The GRU members expelled from the Netherlands used basic OPSEC measures, such as throwing out their own rubbish while staying in a hotel; nevertheless, their arrest revealed the lack of other equally basic security measures, that undoubtedly will have given the Service plenty to talk about. Perhaps the proximity operations – at least in the Netherlands – were not considered as a risk by the GRU, perhaps they were considered human failures due to breach of regulations … who knows. The fact is that this poor OPSEC brought to light information on identities, targets, TTP … that allowed us to know the Service a little better during 2018 and that, had they acted otherwise, these evidences wouldn’t be so.
When we talk about OPSEC, beyond formal models and methodologies, we always talk about the three Cs[1]: Cover, Concealment, Compartmentation. The coverage of an operation must allow you to justify where you are (state) and what you are doing (action), the concealment must allow hiding activities or identities related to the operation and, finally, compartmentation, as a final line of defense, must minimize the impact in case things go wrong, not affecting other people, operations, etc.

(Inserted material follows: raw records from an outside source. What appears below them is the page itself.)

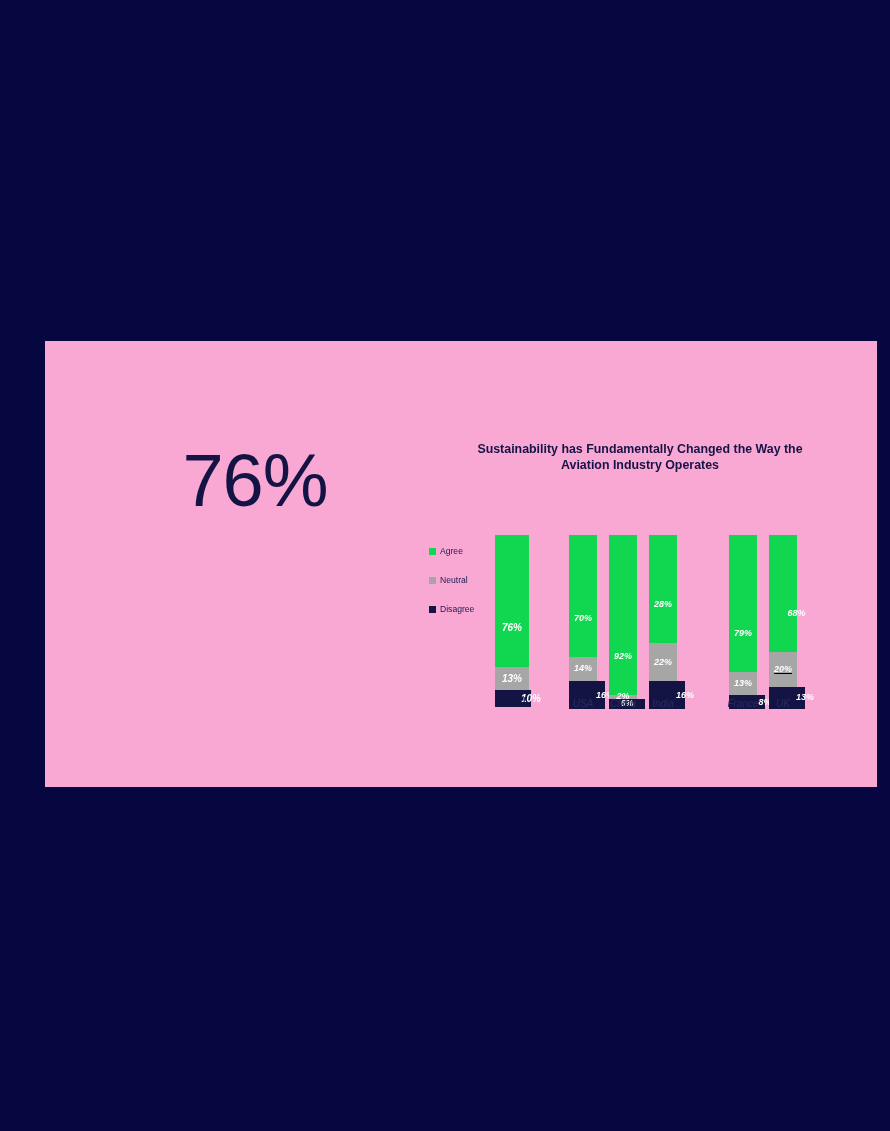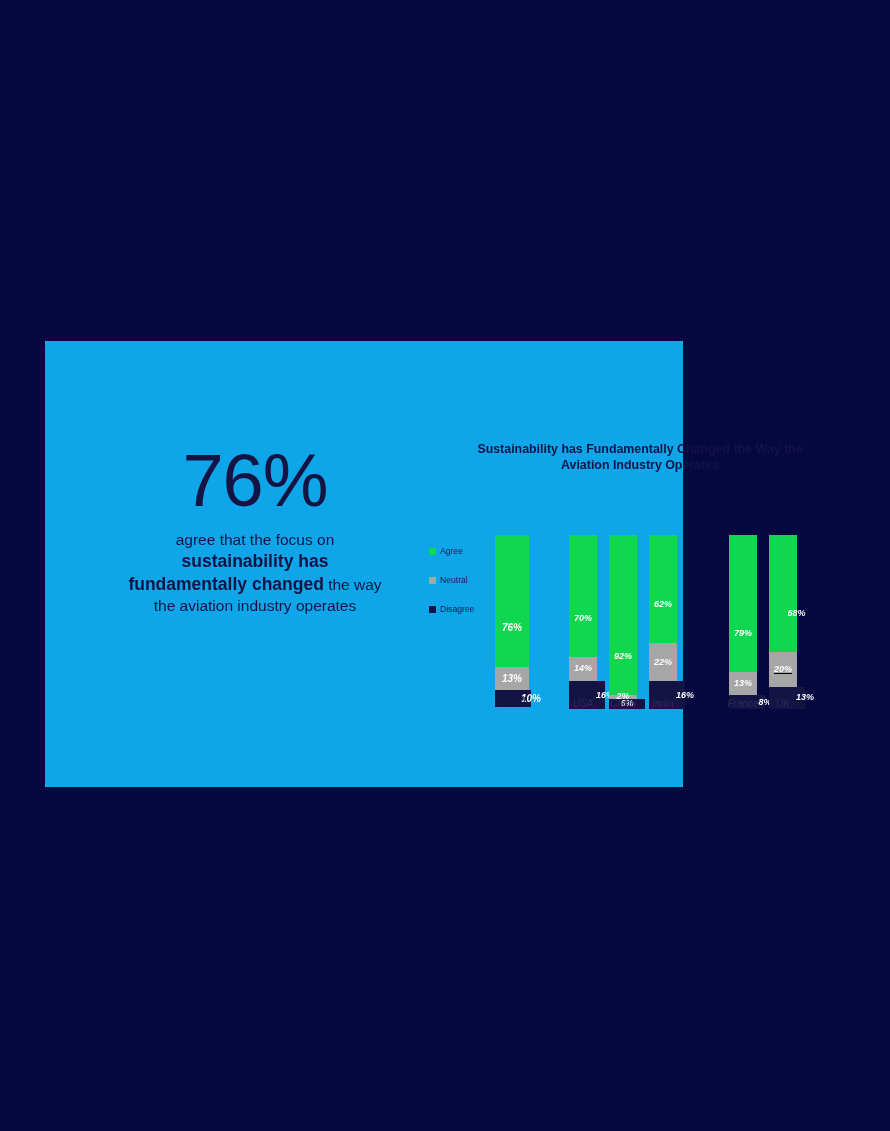"76%" #slide-card { background: #0ea5e9 -> #f9a8d4; width: 638px -> 832px }
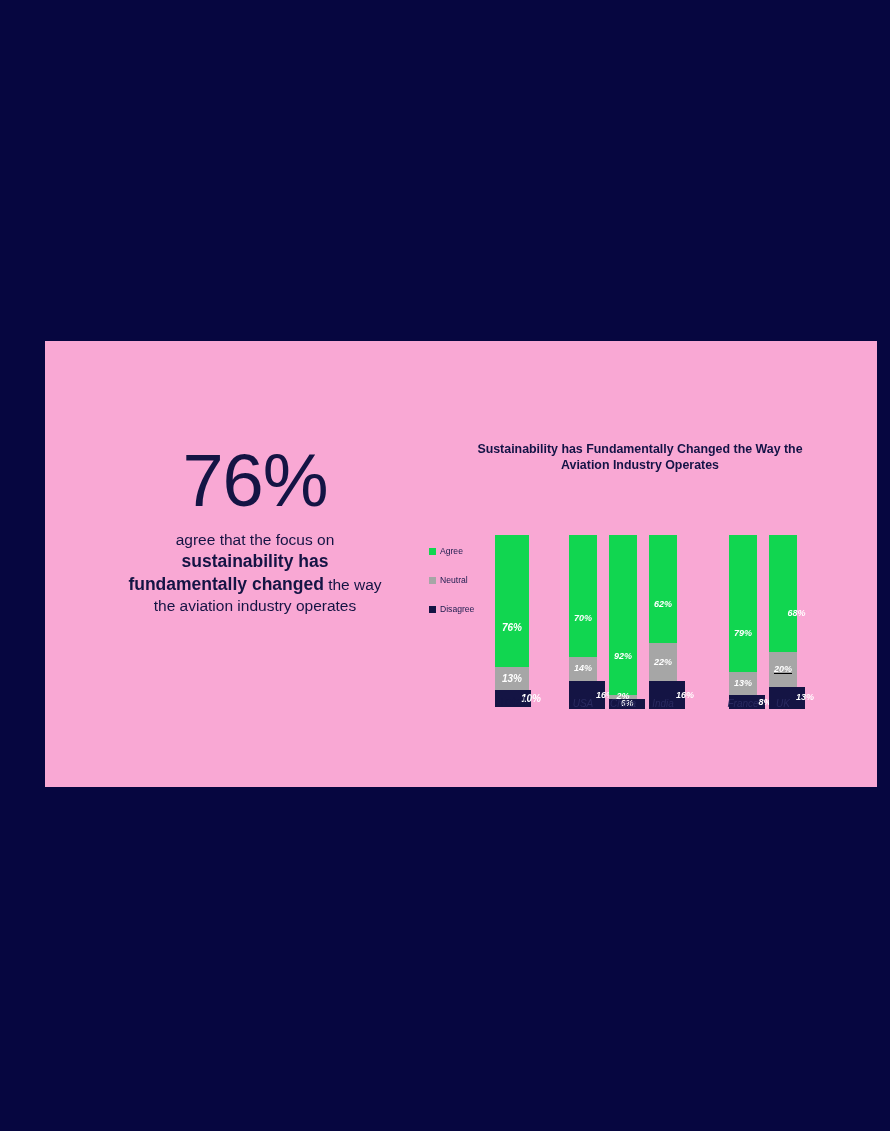"agree that the focus on" div { html: <div> <span>agree that the focus on </span><span>sustainability has fundamentally changed</span><span> the way the aviation industry operates</span> </div> -> none }
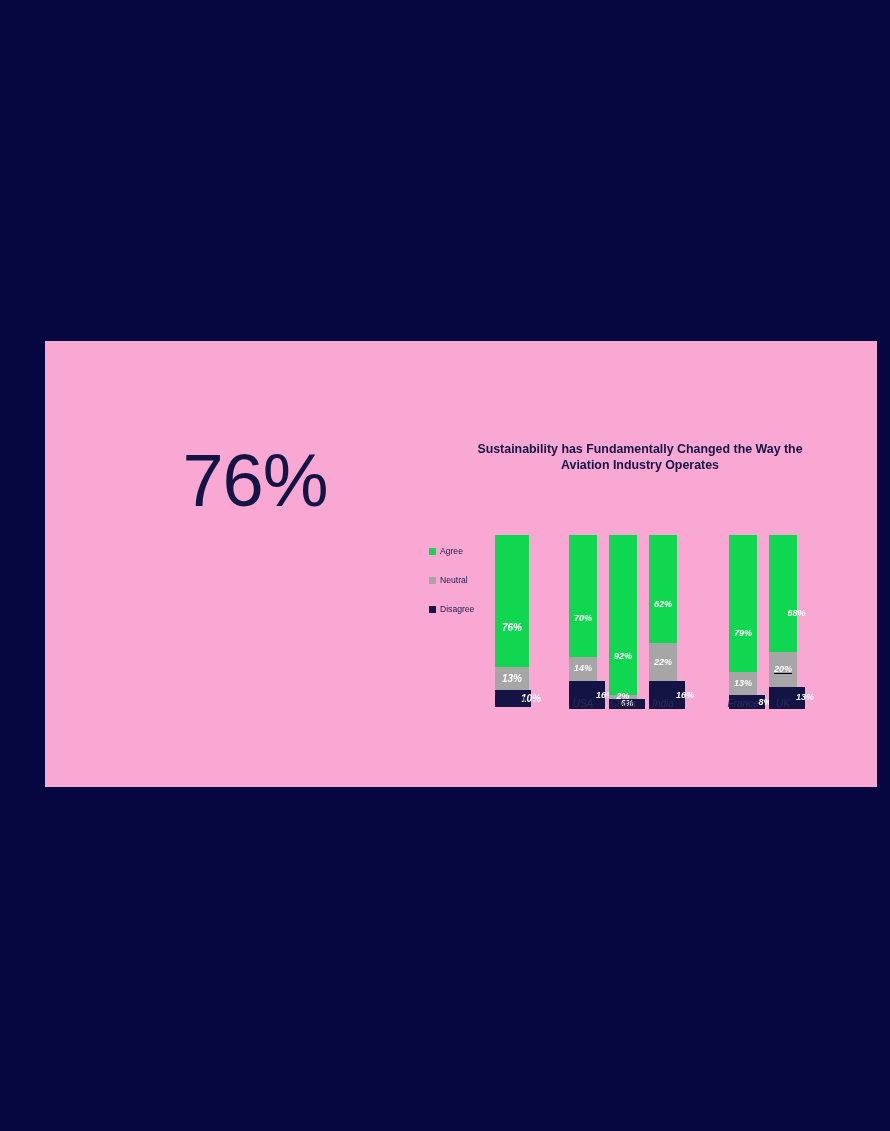"62%" span.seg-label { text: 62% -> 28% }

In the case of the agents identified in the Netherlands, their coverage was, as we just said, a security inspection at the Russian embassy in the Netherlands, near the OPCW headquarters; this could justify that they were in the vicinity of said headquarters, but on the basis of the seized devices it would be quite difficult to justify the action, what they were specifically doing in that localization… but let me point out this fact: Are these security inspections military service? Wouldn’t that be the responsibility of the FSO or, in any case, the FSB? Curious… In any case, if the coverage was weak, the concealment is even weaker, so when we have four members of the Service traveling with real identities, diplomatic passports (with sequential numbers) … to an operation, and moreover, keeping among their belongings not only electronic devices, but also something as mundane as a taxi ticket from the headquarters of the Unit to the airport, just to give an example (ticket confirmed as true by the corresponding Moscow taxi company). This lack of security measures motivated different analysts to obtain personal data of different agents, from public sources, such as their profiles on social networks or the football clubs in which they play. For instance, Aleksei SERGEYEVICH MORENETS’ profile on the website mylove.ru, a Russian dating site, in which the member of Unit 26165 appears in a photo taken in Moscow, a few meters from the headquarters of the Service.
If the measures of coverage and concealment of arrested agents in the Netherlands are poor, those of compartmentation are perhaps even poorer. Seized computers not only show data from the deployed operation, but also data from other operations that had little or nothing to do with it. From a photo taken at the 2016 Rio Olympics – a fact that confirms that MORENETS was there, we don’t know if for personal or professional reasons, to navigation history and search for possible targets outside the OPCW or WiFi connections at Kuala Lumpur hotels, supposedly in line with the Malaysia investigations of the MH17 case. In spite of the fact that one of the agents tried to destroy his mobile phone while being caught, according to the Dutch government, the electronic devices exposed traces of some very interesting activities of the members of the Service. Whether these activities were related to the operations of the GRU – or not – is something we don’t know, but in any case, this information should NOT have been in those devices in any way.
How can these errors occur? Well, attackers also have budgets, bosses, deadlines…and we all make mistakes. Although my personal opinion is that an operation, no matter how simple or risky it may be a priori, requires minimum OPSEC measures. I don’t know the reason (technical, political, budgetary, …) why in this case they were not applied. However, it is necessary to point out that apparently serious OPSEC failures are not exclusive to the GRU; the FSB is not lagging behind in historical errors in terms of operational security measures, as evidenced in the cyber environment by alleged Canadian CSEC documents leaked by Snowden[2], which explain how the operators of Turla (linked to the FSB?) use the operating environments of a campaign for personal use (mail and social networks, browsing …). Also, in a physical environment, members of the FSB made very serious mistakes, such as when in 2016 a new promotion of agents celebrated the end of the academic course by photographing themselves in Moscow and taking an off-road Mercedes ride around the Russian capital; images of the event can still be found on social networks. The FSB rewarded this attitude by assigning them to the areas of Chukotka and Kamchatka, in the far east of Russia, more than eight hours flight from Moscow. Whoever is free from sin…
References
[1] TheGrugq. OPSEC in the age of the egotistical giraffe. HITBSecConf, 2014.
[2] Canada CSEC. Hackers are humans too. Cyber leads to CI leads.